**WORK REQUIRED:** Set down the line containing "border-bottom:1px solid #2f353d;" and every line that follows it in the listing below, exactly as written and with nothing added.

[[ DATA SUPPLIED open ]]

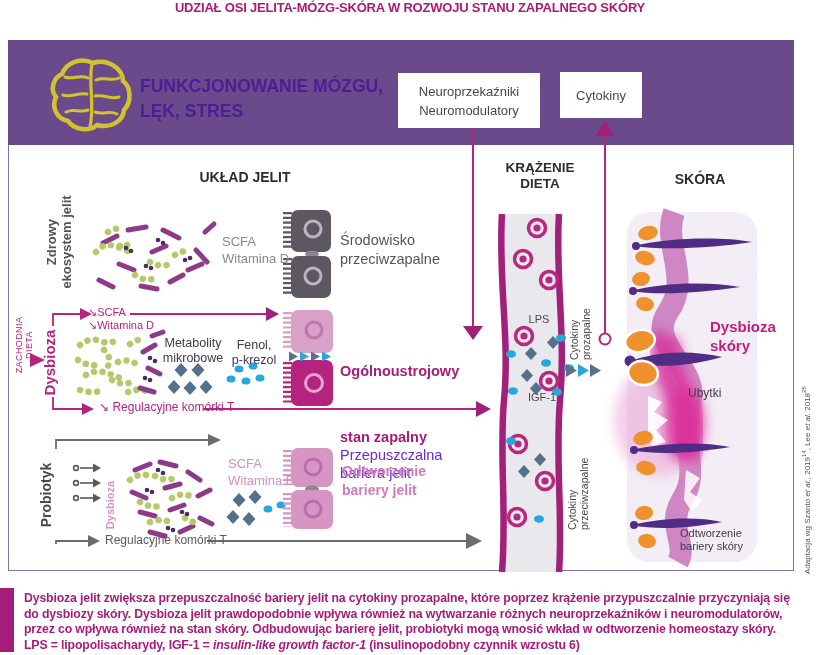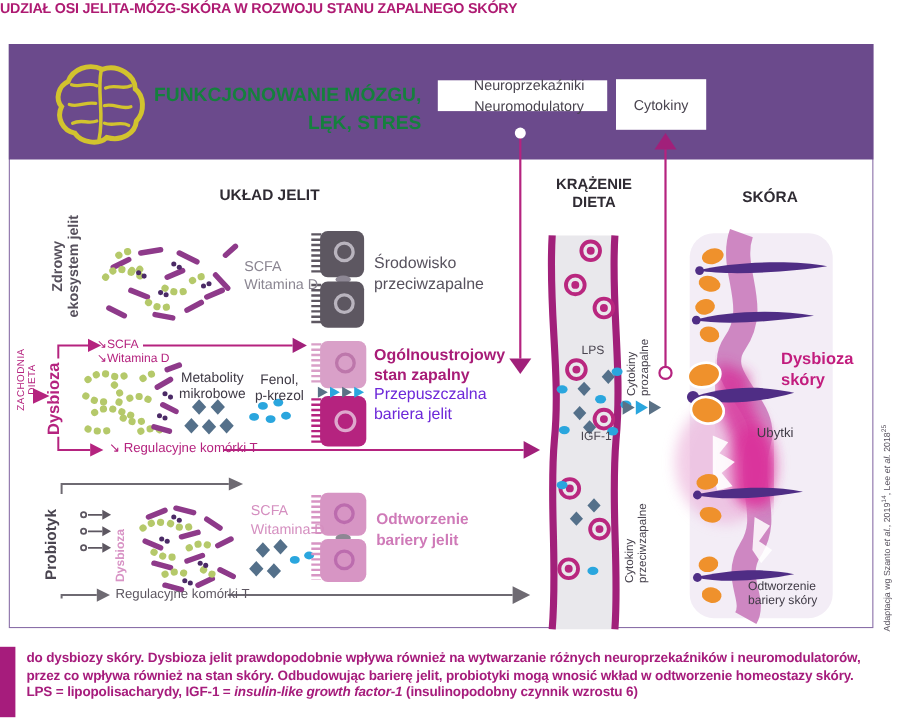--- a/index.html
+++ b/index.html
@@ -9,7 +9,7 @@
   .rot{transform:rotate(-90deg);transform-origin:0 0;}
   .ctr{text-align:center;}
   .z1{z-index:1}.z2{z-index:2}.z3{z-index:3}
-  #main-title{left:0;top:8;width:820px;text-align:left;font-weight:bold;font-size:13px;
+  #main-title{left:0;top:8;width:820px;text-align:center;font-weight:bold;font-size:13px;
       color:#ae1a72;letter-spacing:-.2px;}
   #frame{left:8px;top:40px;width:786px;height:531px;border:1.5px solid #8a6fa8;background:#fff;box-sizing:border-box;}
   #band{left:8px;top:40px;width:786px;height:105px;background:#6b4a8c;}

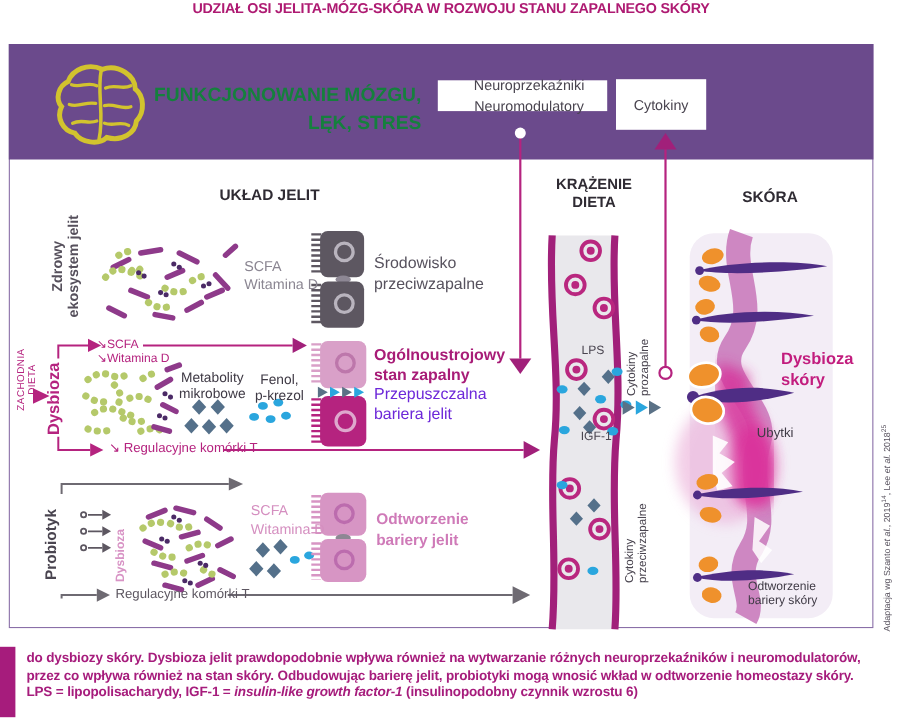--- a/index.html
+++ b/index.html
@@ -13,7 +13,7 @@
       color:#ae1a72;letter-spacing:-.2px;}
   #frame{left:8px;top:40px;width:786px;height:531px;border:1.5px solid #8a6fa8;background:#fff;box-sizing:border-box;}
   #band{left:8px;top:40px;width:786px;height:105px;background:#6b4a8c;}
-  #brain-title{left:140px;top:74px;color:#15803d;font-weight:bold;font-size:17.5px;line-height:25px;text-align:right;}
+  #brain-title{left:140px;top:74px;color:#4c1d95;font-weight:bold;font-size:17.5px;line-height:25px;}
   .wbox{background:#fff;color:#4a4550;font-size:13px;line-height:19px;display:flex;
         align-items:center;justify-content:center;text-align:center;}
   #neuro-box{left:398px;top:73px;width:142px;height:28px;padding-left:12px;}

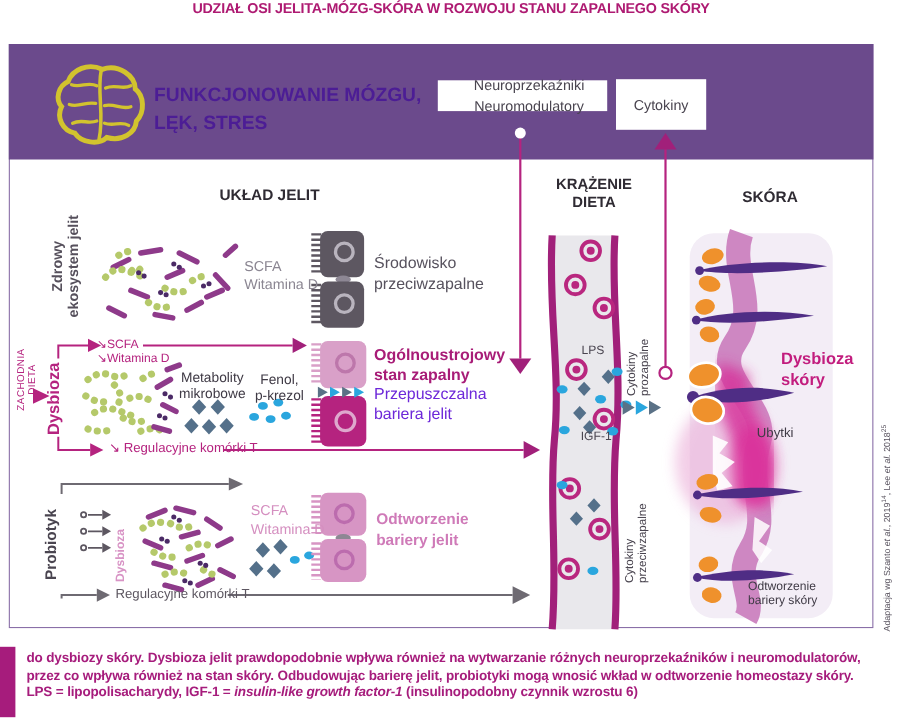--- a/index.html
+++ b/index.html
@@ -16,7 +16,7 @@
   #brain-title{left:140px;top:74px;color:#4c1d95;font-weight:bold;font-size:17.5px;line-height:25px;}
   .wbox{background:#fff;color:#4a4550;font-size:13px;line-height:19px;display:flex;
         align-items:center;justify-content:center;text-align:center;}
-  #neuro-box{left:398px;top:73px;width:142px;height:28px;padding-left:12px;}
+  #neuro-box{left:398px;top:73px;width:142px;height:55px;}
   #cyto-box{left:560px;top:72px;width:82px;height:46px;}
   .colhead{font-weight:bold;color:#2f2b33;font-size:14px;line-height:16px;}
   #col-gut{left:165px;top:169px;width:160px;}

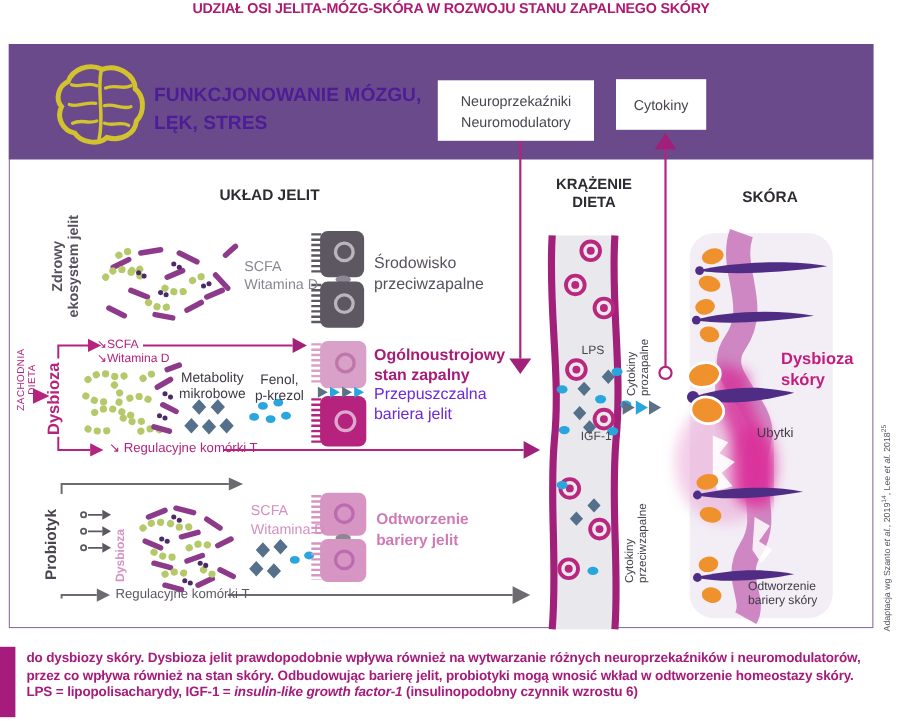--- a/index.html
+++ b/index.html
@@ -34,7 +34,7 @@
   #lbl-fenol{left:228px;top:338px;width:52px;font-size:12.5px;line-height:15px;color:#3f3a45;}
   #lbl-treg1{left:99px;top:400px;font-size:12px;color:#b5237f;}
   #lbl-outcome2{left:340px;top:314px;font-size:14.5px;line-height:18px;}
-  #lbl-outcome2 .b{font-weight:bold;color:#a81c77;}
+  #lbl-outcome2 .b{font-weight:bold;color:#a81c77;margin-top:48px;}
   #lbl-outcome2 .p{color:#6d28d9;}
   #lbl-probiotyk{left:38px;top:545px;width:100px;font-weight:bold;font-size:14px;color:#4a4550;}
   #lbl-dysbioza-pink{left:104px;top:540px;width:70px;font-weight:bold;font-size:11px;color:#d893c5;}

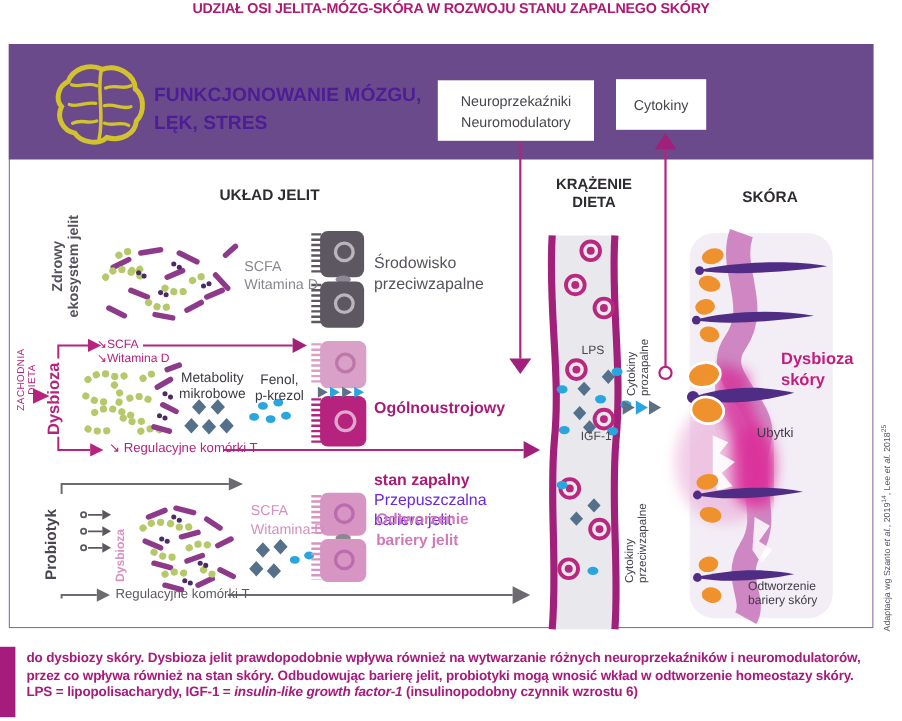--- a/index.html
+++ b/index.html
@@ -474,6 +474,7 @@
 
   <div id="summary-bar" class="abs z3"></div>
   <div id="summary" class="abs z3">
+    <div>Dysbioza jelit zwiększa przepuszczalność bariery jelit na cytokiny prozapalne, które poprzez krążenie przypuszczalnie przyczyniają się</div>
     <div>do dysbiozy skóry. Dysbioza jelit prawdopodobnie wpływa również na wytwarzanie różnych neuroprzekaźników i neuromodulatorów,</div>
     <div>przez co wpływa również na stan skóry. Odbudowując barierę jelit, probiotyki mogą wnosić wkład w odtworzenie homeostazy skóry.</div>
     <div><span>LPS = lipopolisacharydy, IGF-1 = </span><span class="it">insulin-like growth factor-1</span><span> (insulinopodobny czynnik wzrostu 6)</span></div>

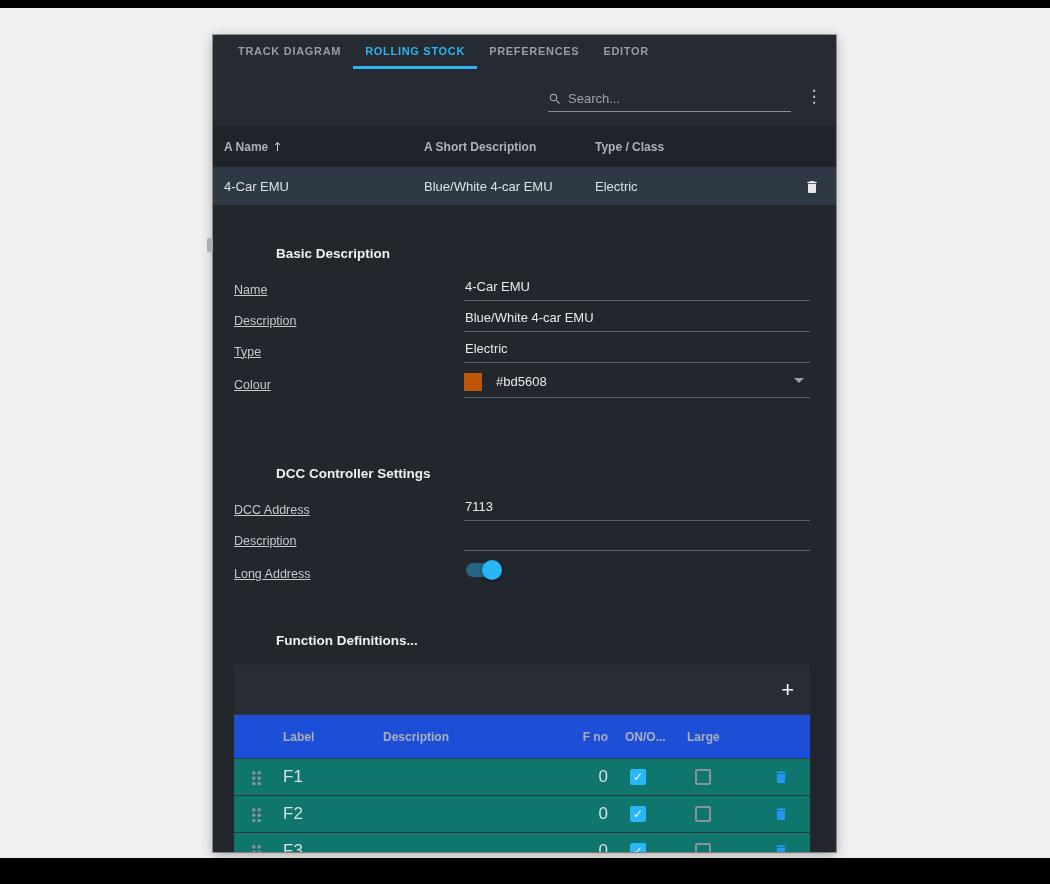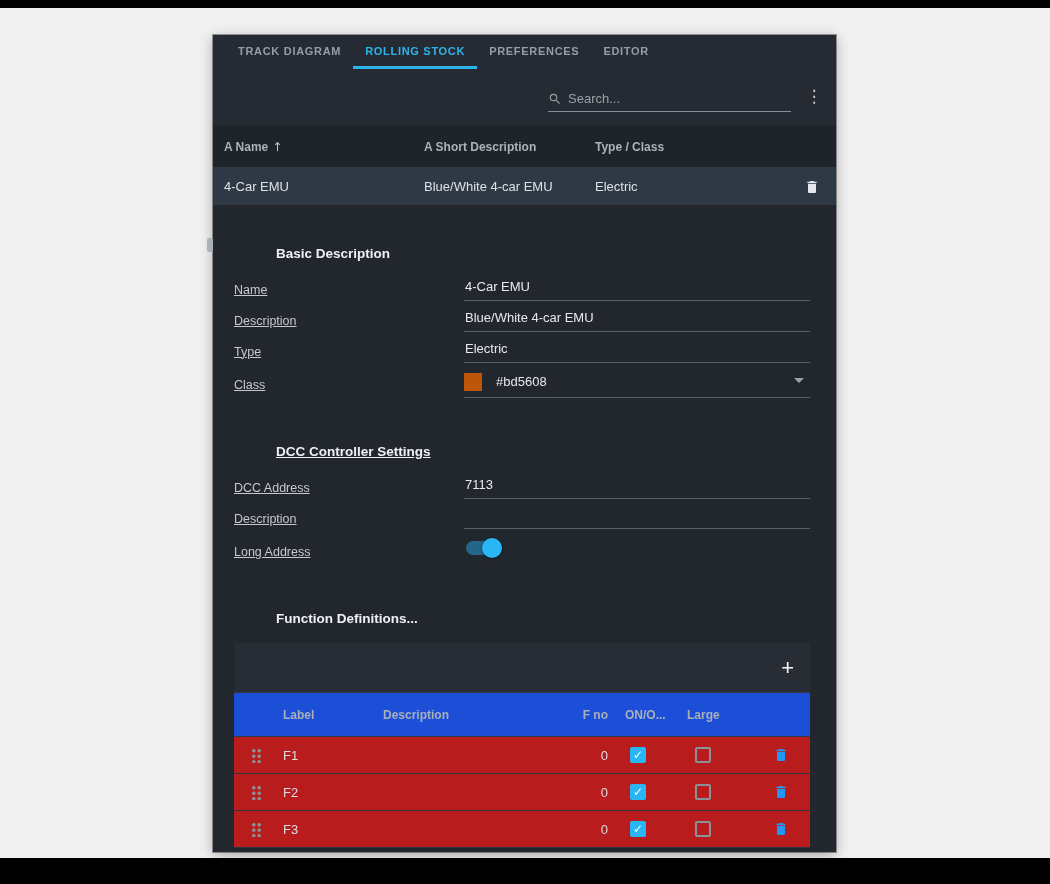--- a/index.html
+++ b/index.html
@@ -164,7 +164,7 @@
           <div class="f-value">Electric</div>
         </div>
         <div class="f-row tall">
-          <div class="f-label">Class</div>
+          <div class="f-label">Colour</div>
           <div class="colour-value">
             <span class="swatch" style="background: rgb(189, 86, 8);"></span>
             <span class="colour-text">#bd5608</span>

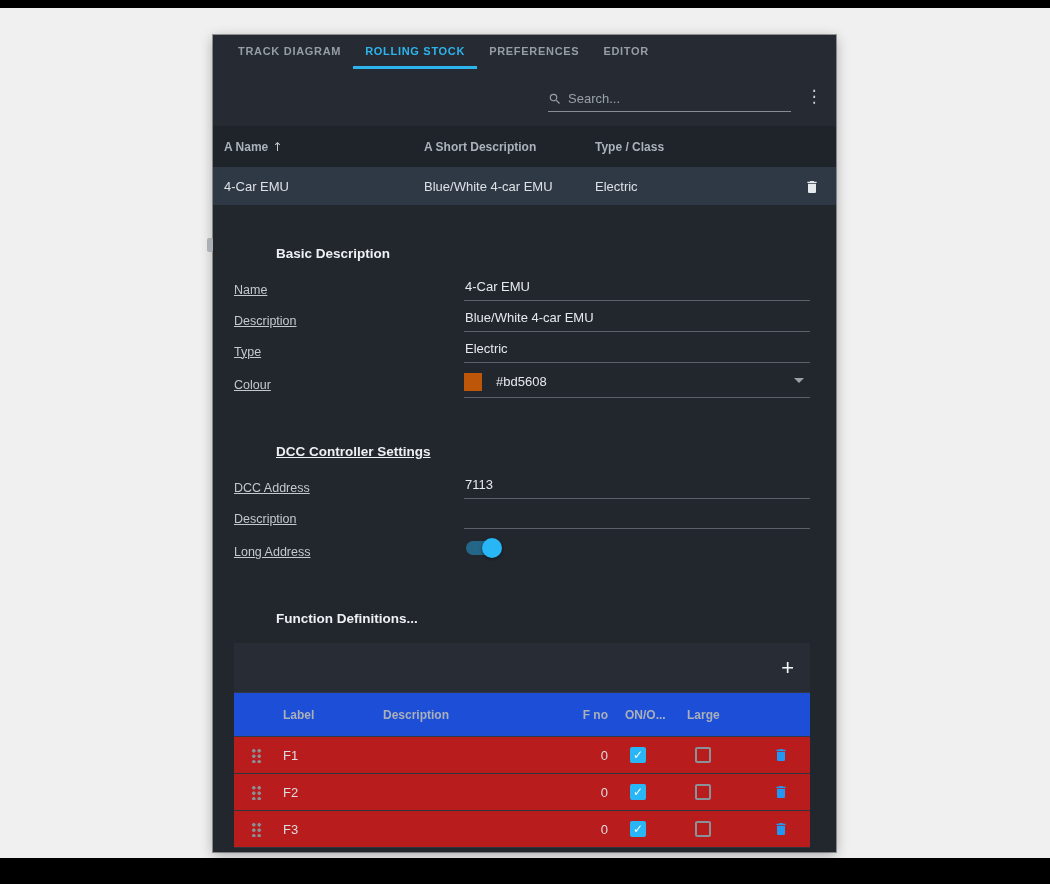--- a/index.html
+++ b/index.html
@@ -46,7 +46,7 @@
   .detail { position:absolute; left:0; top:170px; right:0; bottom:0; background:#22262d;
             padding:0 26px 0 21px; overflow:hidden; }
   .section-title { margin-top:40px; font-size:13.5px; font-weight:700; color:#eef1f4; line-height:17px;padding-left:42px; }
-  .section-title.gap-lg { margin-top:40px;text-decoration:underline; }
+  .section-title.gap-lg { margin-top:62px; }
   .fields { margin-top:12px; }
   .f-row { display:flex; align-items:center; height:31px; }
   .f-row.tall { height:36px; }

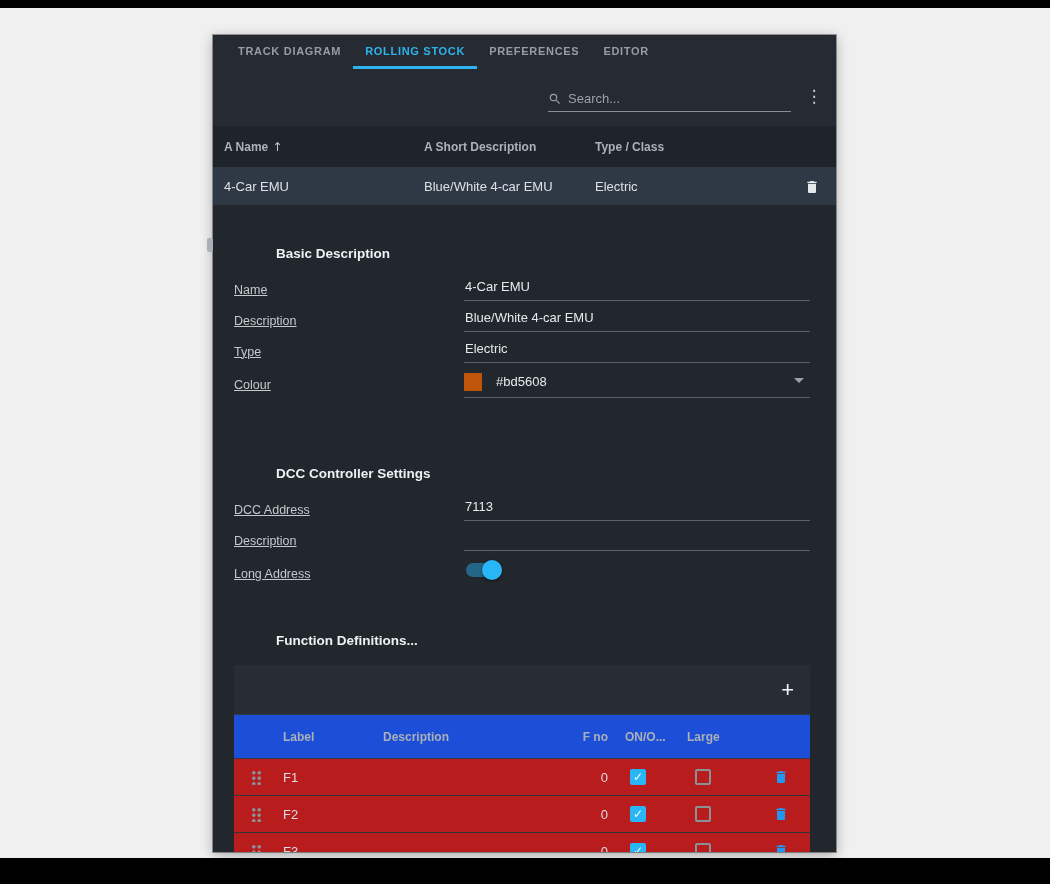--- a/index.html
+++ b/index.html
@@ -84,7 +84,7 @@
   .fn-header .ra { text-align:right; }
   .fn-header .onoff { padding-left:17px; }
   .fn-header .large { padding-left:19px; }
-  .fn-row { height:37px; background:#b91c1c; color:#dcdfe3; font-size:13px;
+  .fn-row { height:37px; background:#0f766e; color:#dcdfe3; font-size:17px;
             border-bottom:1px solid #2f353d; }
   .fn-row .pl { padding-left:5px; cursor:text; }
   .fn-row .ra { text-align:right; cursor:text; }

[[ DATA SUPPLIED closed ]]

**SOLUTION TO THE PROBLEM:**
             border-bottom:1px solid #2f353d; }
   .fn-row .pl { padding-left:5px; cursor:text; }
   .fn-row .ra { text-align:right; cursor:text; }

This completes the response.